The Warriors (1979)

Directed by Walter Hill

Contains spoilers.

The Warriors seems to have run into a pop culture pot hole. Upon it's release, it was labeled as a violent movie without purpose. The truth is very different: it's not a violent movie but rather an artfully crafted dramatic thriller that happens to contain a few scenes of violence. That difference is essential.

Walter Hill's The Warriors takes place in an almost alternate New York, one where over a hundred gangs patrol the streets and command territory, numbering at least 60,000 "soldiers." Hill takes, in his own words, what had previously been portrayed as a social pestilence and shows it as simply a way of life for a certain group of people, a way of life that can lead to death but also to bonds of brotherhood and organization. While many people chose to focus on the scenes of violence, of which there are few and not very violent or bloody, the younger generation gripped onto this story, earning it a dedicated and deserved cult following.

The gangland tale follows a group of nine gangsters, representing their Coney Island-based gang, the titular Warriors. At a massive meeting of all the gangs of New York, prophetic Cyrus, leader of the Riffs and highly influential in their underground circles, is shot and killed. Now the Warriors are trying to get to their home territory in Coney Island, except that they've been falsely accused of being Cyrus' killers. Every gang in the city is looking for them as they hit roadblock after roadblock.

Taking place through a single night and into the next morning, Hill delivers a moody exploration of visual storytelling. So many people get caught up in dialogue, they almost forget that movies are visual tales. In that regard, Hill succeeds stupendously with the help of cinematographer Andrew Laszlo. Dark and atmospheric, The Warriors holds up as a visual tour de force. This visual prowess goes so far as to emphasize body language beyond just acting, containing extensive visual cues.

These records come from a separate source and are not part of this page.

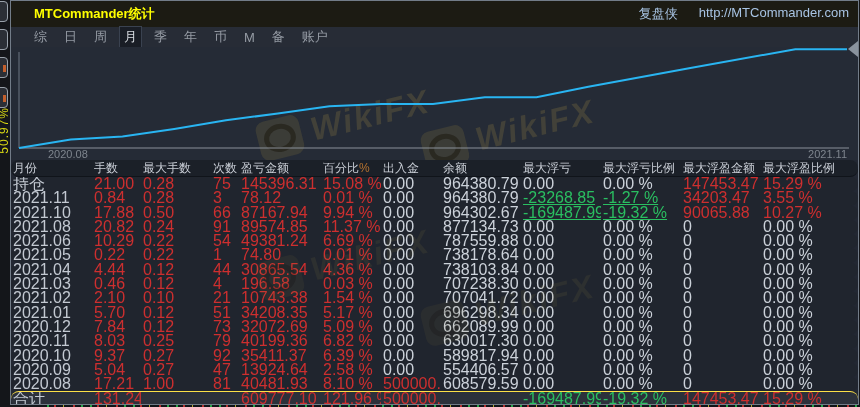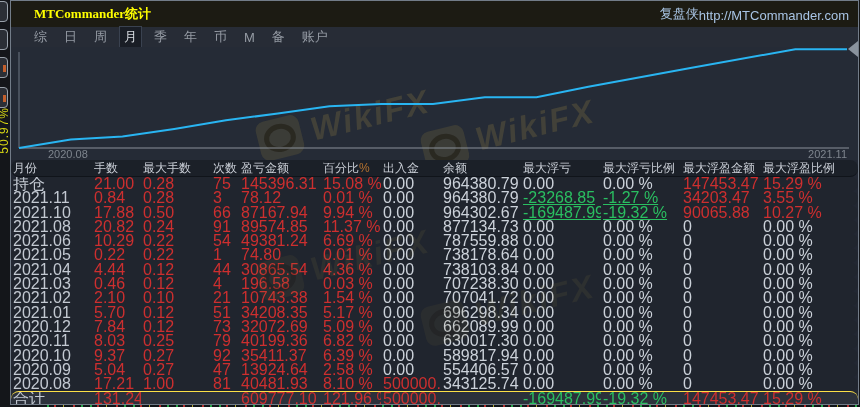--- a/index.html
+++ b/index.html
@@ -17,22 +17,22 @@
   .flecks{position:absolute;left:40px;right:0;top:404px;height:3px;
     background:repeating-linear-gradient(90deg,#101418 0 7px,#27a54a 7px 9px,#101418 9px 14px,
       #b63232 14px 16px,#101418 16px 23px,#b6a832 23px 24px,#101418 24px 33px,#b63232 33px 35px,
       #101418 35px 41px,#27a54a 41px 43px);}
 
   
   .window{position:absolute;left:10px;top:0;width:849px;height:405px;background:#222732;
           border:1px solid #727c88;box-sizing:border-box;overflow:hidden;}
 
   .titlebar{height:26px;background:#1c1b13;display:flex;align-items:center;}
-  .app-title{color:#ffff00;font-size:13px;font-weight:bold;padding-left:23px;font-family:Liberation Serif, serif;}
-  .brand{margin-left:auto;display:flex;gap:0;align-items:flex-end;padding-right:9px;
+  .app-title{color:#ffff00;font-size:13px;font-weight:bold;padding-left:23px;}
+  .brand{margin-left:auto;display:flex;gap:21px;align-items:flex-start;padding-right:9px;
          color:#a8c4e4;font-size:13px;}
 
   .menubar{height:20px;background:#272c36;display:flex;align-items:center;
            color:#959ba4;font-size:13px;padding-left:10px;}
   .menu-item{padding:1px 4px;margin-left:9px;cursor:default;}
   .menu-item.active{background:#191d25;color:#d8dce1;box-shadow:0 0 0 1px #3a4250;}
 
   
   .chart{position:absolute;left:0;top:46px;width:847px;height:113px;background:#252b36;}
   .chart svg{position:absolute;left:0;top:0;}
@@ -343,21 +343,21 @@
             <div class="cell c-zero">0.00 %</div>
           </div>
           <div class="grid row">
             <div class="cell c-lbl">2020.08</div>
             <div class="cell c-pos">17.21</div>
             <div class="cell c-pos">1.00</div>
             <div class="cell c-pos">81</div>
             <div class="cell c-pos">40481.93</div>
             <div class="cell c-pos">8.10 %</div>
             <div class="cell c-pos">500000.00</div>
-            <div class="cell c-zero">343125.74</div>
+            <div class="cell c-zero">608579.59</div>
             <div class="cell c-zero">0.00</div>
             <div class="cell c-zero">0.00 %</div>
             <div class="cell c-zero">0</div>
             <div class="cell c-zero">0.00 %</div>
           </div>
           <div class="grid row total">
             <div class="cell c-lbl">合计</div>
             <div class="cell c-pos">131.24</div>
             <div class="cell "></div>
             <div class="cell "></div>

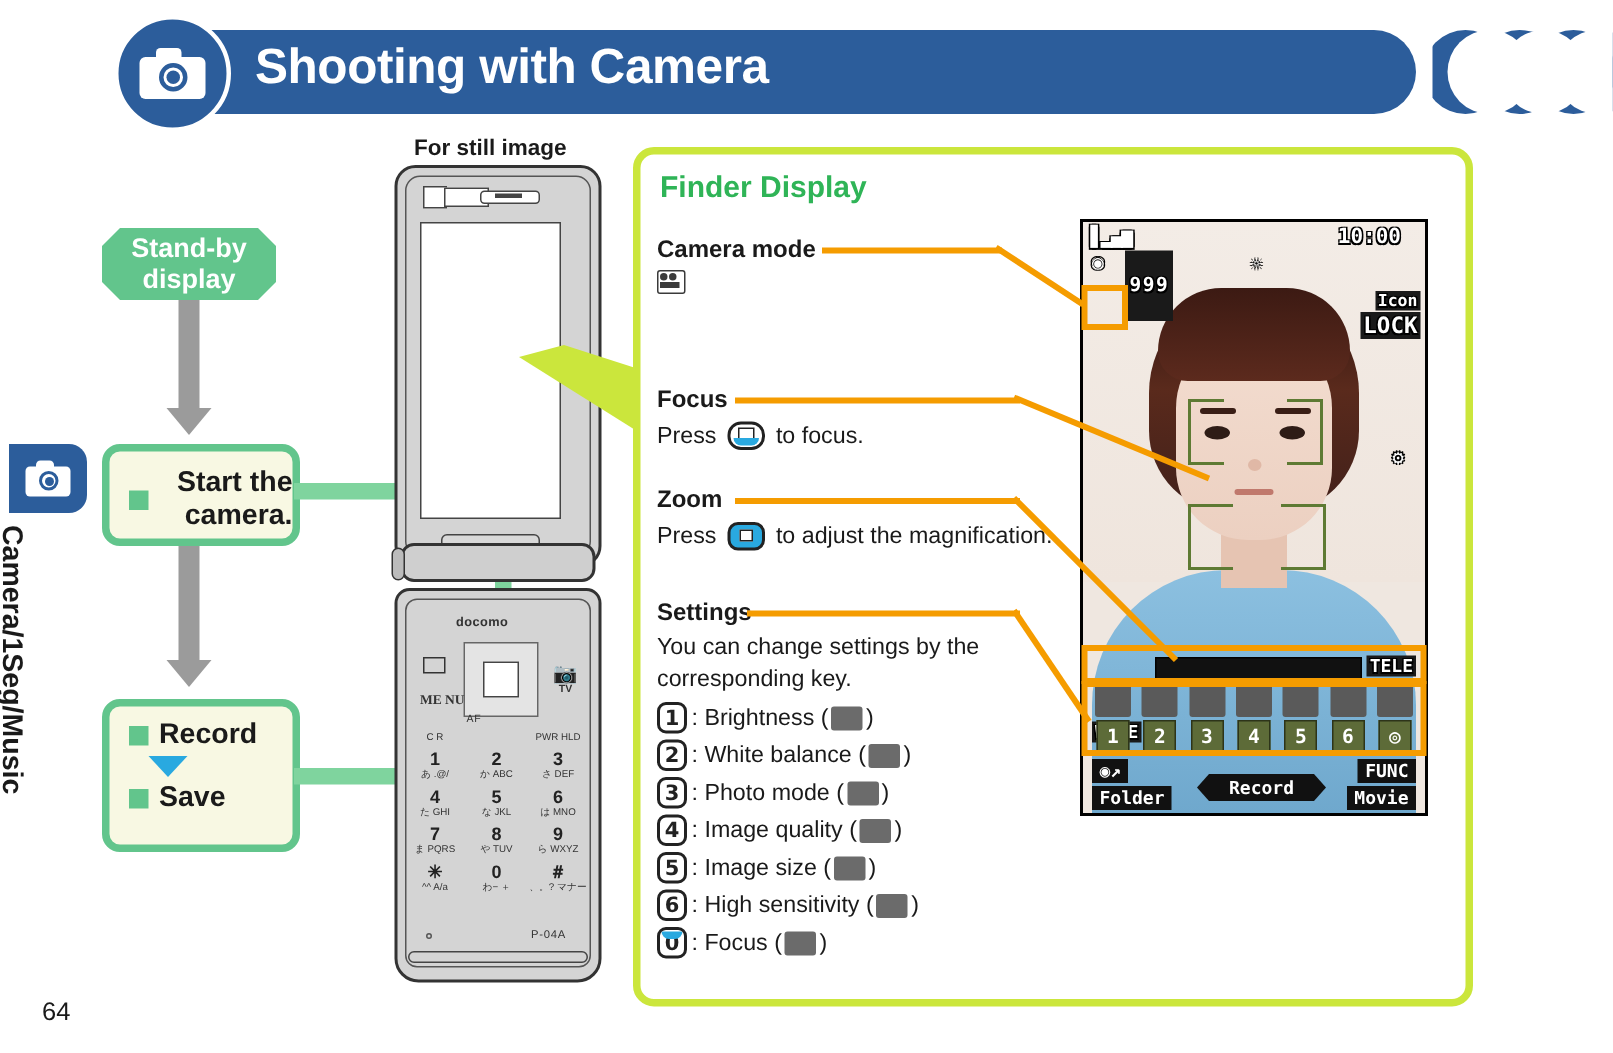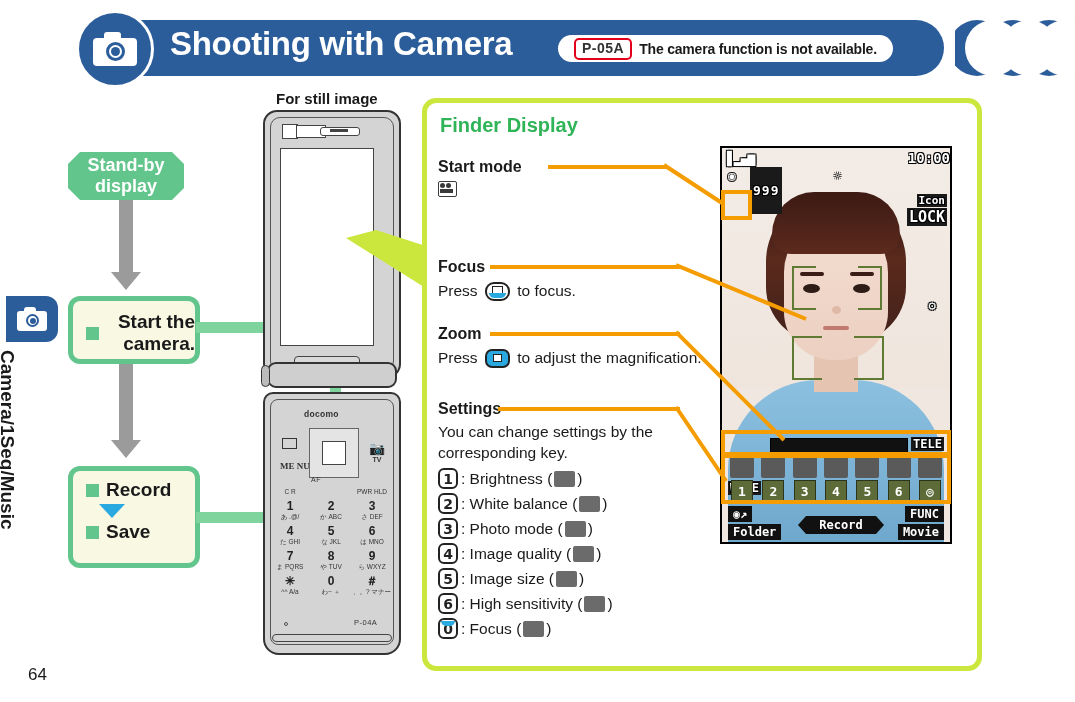--- a/index.html
+++ b/index.html
@@ -242,24 +242,20 @@
     <span class="cam-glyph">
       <span class="cam-hump"></span>
         <span class="cam-body"></span>
       <span class="cam-lens-o"></span>
         <span class="cam-lens-i"></span>
     </span>
   </div>
 
   <div class="hdr-title">Shooting with Camera</div>
 
-  <div class="hdr-pill">
-    <span class="model-box">P-05A</span>
-    <span class="pill-text">The camera function is not available.</span>
-  </div>
 </div>
 
 <div class="abs" id="sidetab">
   <span class="cam-glyph small">
     <span class="cam-hump"></span>
       <span class="cam-body"></span>
     <span class="cam-lens-o"></span>
       <span class="cam-lens-i"></span>
   </span>
 </div>
@@ -403,21 +399,21 @@
 </div>
 
 <svg class="abs" id="wedge" viewBox="0 0 86 80">
   <polygon points="0,8 86,62 86,18 30,0" fill="#cbe63c"></polygon>
 </svg>
 
 <div class="abs" id="finder-panel"></div>
 <div class="abs" id="finder-title">Finder Display</div>
 
 <div class="abs" id="sec-cameramode">
-  <div class="sec-head">Start mode</div>
+  <div class="sec-head">Camera mode</div>
   <div class="sec-body" style="margin-top:3px;">
     <div>
       <span class="icon-mini ic-movie"></span>
     </div>
   </div>
 </div>
 
 <div class="abs" id="sec-focus">
   <div class="sec-head">Focus</div>
   <div class="sec-body" style="margin-top:4px;">
@@ -504,21 +500,21 @@
     <div class="afbox" style="left:136px;top:118px;border-left:none;border-bottom:none;"></div>
     <div class="afbox" style="left:70px;top:138px;border-right:none;border-top:none;"></div>
     <div class="afbox" style="left:136px;top:138px;border-left:none;border-top:none;"></div>
 
     <div class="afbox" style="left:70px;top:188px;width:28px;height:28px;border-right:none;border-bottom:none;"></div>
     <div class="afbox" style="left:132px;top:188px;width:28px;height:28px;border-left:none;border-bottom:none;"></div>
     <div class="afbox" style="left:70px;top:202px;width:28px;height:28px;border-right:none;border-top:none;"></div>
     <div class="afbox" style="left:132px;top:202px;width:28px;height:28px;border-left:none;border-top:none;"></div>
 
     <div class="osd" style="left:5px;top:3px;font-size:13px;letter-spacing:-1px;">▋▂▄▆</div>
-    <div class="osd" style="right:0;top:2px;font-size:14px;">10:00</div>
+    <div class="osd" style="right:16px;top:2px;font-size:14px;">10:00</div>
 
     <div class="osd" style="left:6px;top:20px;font-size:13px;">◉</div>
     <div class="osd osd-dark" style="left:28px;top:19px;font-size:13px;padding:16px 3px;letter-spacing:1px;text-align:center;">999</div>
     <div class="osd" style="left:112px;top:21px;font-size:12px;">☼</div>
 
     <div class="osd osd-dark" style="right:3px;top:46px;font-size:11px;padding:0 2px;">Icon</div>
     <div class="osd osd-dark" style="right:3px;top:60px;font-size:15px;padding:0 2px;">LOCK</div>
     <div class="osd" style="right:14px;top:150px;font-size:13px;">⚙</div>
 
     <div class="zoombar">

The body language between characters is subtle but just as understandable as dialogue, sometimes better.

Hill takes extreme creative liberties with Sol Yurick's novel. Yurick's book, itself a retelling of an old Greek story, is even darker than the screen portrayal, at turns full of youthful despair and darkly violent. Hill flips Yurick's overarching portrayal and plays it up into something more hopeful while still showing the dark side of youth, especially poor youth caught up in an unfortunate lifestyle. The story is a simple and straightforward one, but Hill manages to give it some cinematic twists, the kind that have become commonplace in the 35+ years since The Warriors was released.

It's that straightforward story that helps to make the movie as good as it is, instead of a simple flop, with good, if somewhat basic, thrills and suspense in the dark atmosphere prodding and pulling the story along. There is no convoluted plot or mess of intersecting characters, so Hill is free to develop his cinematic themes as he sees fit. And it's those themes and visual storytelling that makes The Warriors so relatable to its core audience, the younger generation that's grown up with the movie. Most movies are concerned with growing up, and while Hill may display the hope for that in the final scenes he shows more of the desperate acceptance that comes from being in extremely unfortunate circumstances.

Yurick's book was concerned with the violence and despair that surrounds gang life, and what it can do to the youth who get caught up in it. It was steeped in rape, murder, wanton destruction, a vast separation from society, and an almost primal concern with manhood. Hill's take on the same story shows a more hopeful version.

The main character, Swan, emphasizes Hill's view in the last scenes of the film, "This is what we fought all night to get back to?" Hill uses Swan as the vehicle with which to get his statements across. The dialogue isn't the best, often rocky and unnatural to match the unrealistic setting of the movie, and many of the characters turn out 1-dimensional, but Hill develops Swan as The Warriors saving grace. Swan is given a definite character arc through the chaos of the movie, spouting a negative view of certain lifestyles and conveying hope for better things.

  • Acting – 11 / 20
  • Story – 14 / 20
  • Cinematography – 18 / 20
  • Soundtrack – 8 / 10
  • Entertainment Factor – 8 / 10
  • Thriller/Drama – 6 / 10
  • Other – 10 / 10

TL;DR: A definitive cult classic, there's enough good about The Warriors to push it beyond being your average thriller. The darkly beautiful tale of gangs and savage innocence carries a moody weight with it. The violence is few and far between, but not at all one of the main concerns of the film. If a superb story with great acting and dialogue are more your forté then this film shouldn't be your first pick, but its a fun ride with dark thrills and creep suspense, all shot beautifully.